Task prompt>
Using the material that follows, identify and copy each line with the string "constraints".

Supplied records>

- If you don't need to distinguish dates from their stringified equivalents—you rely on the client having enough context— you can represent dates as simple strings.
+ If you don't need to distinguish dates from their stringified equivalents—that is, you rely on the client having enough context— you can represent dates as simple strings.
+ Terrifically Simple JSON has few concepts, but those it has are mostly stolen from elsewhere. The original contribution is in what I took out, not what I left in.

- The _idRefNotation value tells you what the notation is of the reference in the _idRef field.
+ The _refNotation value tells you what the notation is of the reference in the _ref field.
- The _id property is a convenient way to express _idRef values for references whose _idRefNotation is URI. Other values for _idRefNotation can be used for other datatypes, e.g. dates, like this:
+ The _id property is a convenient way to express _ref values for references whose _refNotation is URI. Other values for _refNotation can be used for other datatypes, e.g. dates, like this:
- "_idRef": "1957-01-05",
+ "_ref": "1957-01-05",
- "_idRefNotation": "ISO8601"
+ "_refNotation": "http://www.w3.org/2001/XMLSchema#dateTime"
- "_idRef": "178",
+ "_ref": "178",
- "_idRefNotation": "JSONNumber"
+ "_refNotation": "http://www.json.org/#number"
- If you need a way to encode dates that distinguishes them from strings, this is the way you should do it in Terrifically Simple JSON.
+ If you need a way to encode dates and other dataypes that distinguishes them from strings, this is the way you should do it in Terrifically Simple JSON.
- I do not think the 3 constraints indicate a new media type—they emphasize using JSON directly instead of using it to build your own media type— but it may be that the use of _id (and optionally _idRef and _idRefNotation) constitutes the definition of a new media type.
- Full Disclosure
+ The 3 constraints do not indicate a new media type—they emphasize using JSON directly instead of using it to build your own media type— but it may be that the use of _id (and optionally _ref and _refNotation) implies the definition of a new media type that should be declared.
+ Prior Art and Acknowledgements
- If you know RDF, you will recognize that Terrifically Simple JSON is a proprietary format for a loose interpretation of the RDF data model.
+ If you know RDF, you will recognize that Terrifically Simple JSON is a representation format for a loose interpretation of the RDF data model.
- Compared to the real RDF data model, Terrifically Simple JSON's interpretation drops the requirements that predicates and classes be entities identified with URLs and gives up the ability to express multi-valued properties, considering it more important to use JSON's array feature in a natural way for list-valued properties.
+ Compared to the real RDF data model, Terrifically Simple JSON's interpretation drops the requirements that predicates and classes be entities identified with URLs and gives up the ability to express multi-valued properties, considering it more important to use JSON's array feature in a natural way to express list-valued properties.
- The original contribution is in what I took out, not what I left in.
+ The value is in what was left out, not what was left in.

Result for this task>
- I do not think the 3 constraints indicate a new media type—they emphasize using JSON directly instead of using it to build your own media type— but it may be that the use of _id (and optionally _idRef and _idRefNotation) constitutes the definition of a new media type.
+ The 3 constraints do not indicate a new media type—they emphasize using JSON directly instead of using it to build your own media type— but it may be that the use of _id (and optionally _ref and _refNotation) implies the definition of a new media type that should be declared.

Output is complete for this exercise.